Virtual girlfriends are on the rise globally as bots deliver more and more realistic conversations. People are beginning to form real emotional connections with virtual avatars; surrogates for real human connection will mean alienation across society.
What challenges will the metaverse create in the world of privacy and security?
Immersive technologies initially developed for entertainment or gaming experiences were not constructed for business, they are not secure by design. For regulated industries, how do you know if your controls exist when you put on the VR headset? Remember your policies and processes as experiences become more immersive.
Additionally, identity is an important concept. With device capability, we all have several personas. Is that a self-sovereign identity? Do we get to decide who has our data or not? Understanding your relationship with your business partners, third party suppliers, customers, clients is key. Who are you serving in those experiences and what identity do you need to serve?
Data protection is key as immersive experiences and equipment generate more data. Analytics and social media are one thing, telemetry coming from headsets is another. Who gets the data of every minute facial movement, pupil dialation and expression? The attack surface for data is expanding.

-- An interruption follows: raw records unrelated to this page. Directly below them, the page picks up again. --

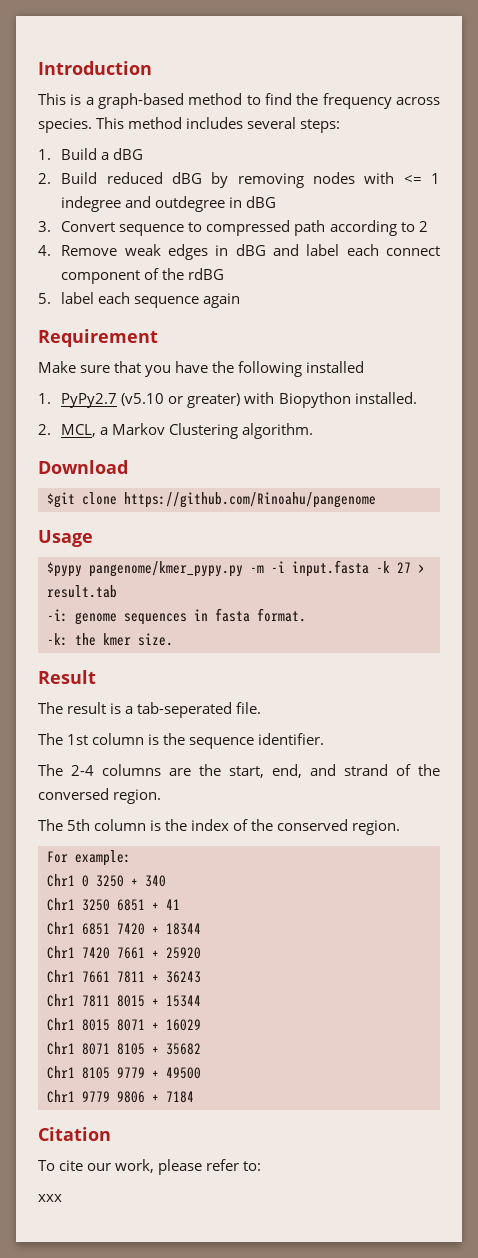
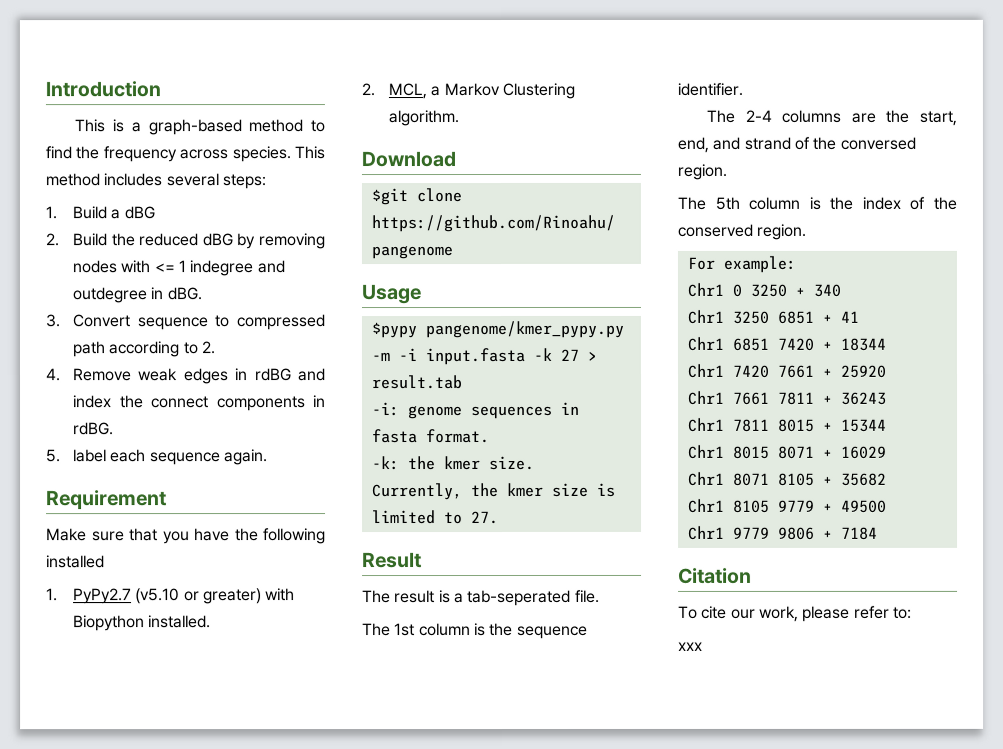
(98, 178) none -> [110,233,135,247] the
[246,196,277,208] dBG -> [166,287,202,301] dBG.
[418,221,428,232] 2 -> [201,341,216,355] 2.
[235,244,441,256] [61,268,225,284] dBG and label each connect component of the rdBG -> [253,368,326,382] [73,395,326,412] [73,422,115,436] rdBG and index the connect components in rdBG.
[203,293,241,308] again -> [224,449,269,466] again.
(173, 639) none -> [371,482,616,501] [371,510,499,525] Currently, the kmer size is limited to 27.

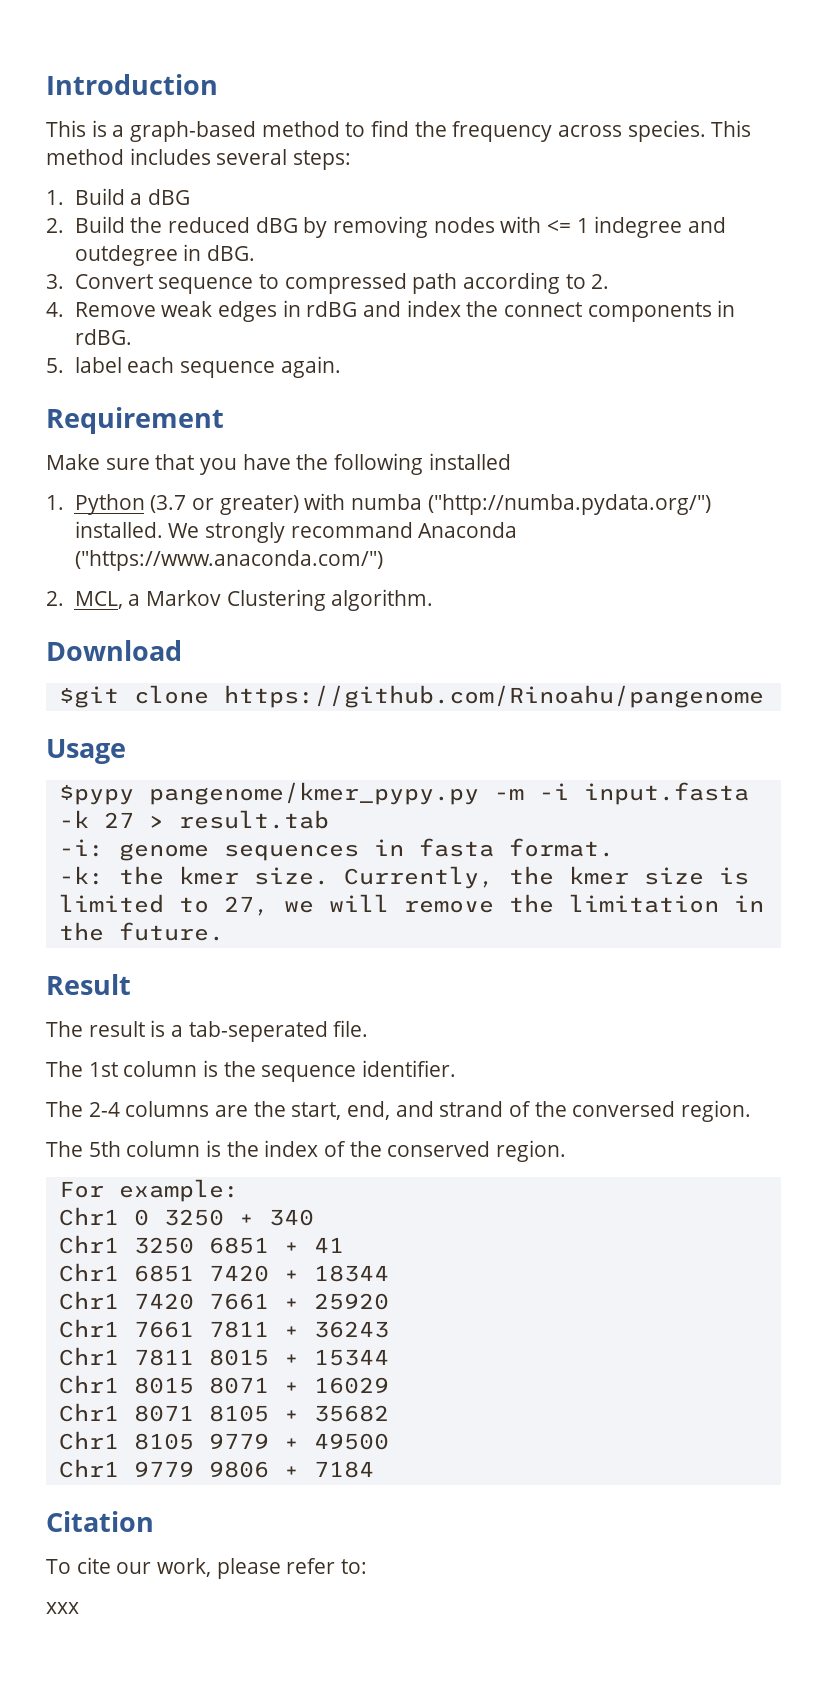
[73,588,181,605] PyPy2.7 (v5.10 -> [74,494,187,515] Python (3.7
[73,615,146,632] Biopython -> [350,494,711,515] numba ("http://numba.pydata.org/")
(212, 622) none -> [168,522,518,543] [74,550,384,571] We strongly recommand Anaconda ("https://www.anaconda.com/")
[470,511,499,525] 27. -> [223,894,764,916] [58,922,224,941] 27, we will remove the limitation in the future.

Also, bioinformatics (technologies used to collect, store, analyze and disseminate biological data and information) are subtle enough to diagnose Parkinson’s or dementia early. There could be serious HIPAA implications to this data.
In terms of systematic risk, our children are growing up in a space where they can be anything they want, but only online. This generation does not understand the value of cultivating and personal relationships.
We need to be aware of the terrorism that could be perpetuated by the metaverse. The US military has a legacy of using video games as a training and recruitment tool. What happens when terrorist regimes groom children into radicalization through immersive games? Children are responsive to the feeling of power and would be compelled to join in-person military games.
What should Risk Management do to mitigate risks emerging in the metaverse?
Understanding the speed at which the business is moving is incredibly important.
Check with your CFO to find out who has spent on equipment internally, trace the money and see who is making investments in either services or technologies to prototype and to start their journey in the metaverse. Get a sense of the skills and risk assessment capabilities you are going to need for the metaverse.
For years, we have been making companies billions of dollars by giving them our time, money and content in exchange for the dopamine hit of a social media “like” or a “share”. We need to come to social media platforms with a shared perspective and framework that says we have assessed the risks and determined what we need as a corporation for these systems to be safe.
Brands are trying to enter the metaverse but often have no idea how to do it successfully which introduces security risks. Blockchain technology is connected to hot wallets (wallets connected to the internet). There is tremendous risk opportunity from a security standpoint.
The metaverse has boosted the creator economy (software-facilitated economy that allows creators to earn revenue from their creations). Creators can digitally package up their work and call it an asset, and that is an abstraction. Think about your company’s IP including how you produce your brand – is IP a digital asset in this economy?
With incredibly successful and creative one person companies starting in the metaverse, as risk managers, you must know the technologies your organization uses, understand the maturity of these technologies, and know who is behind the technologies.
Third Party Risk Management and Madonna might be new to the metaverse, but Snoopdog has been around awhile. The Doggfather’s “Next-Generation Unique Avatars” are long sold out.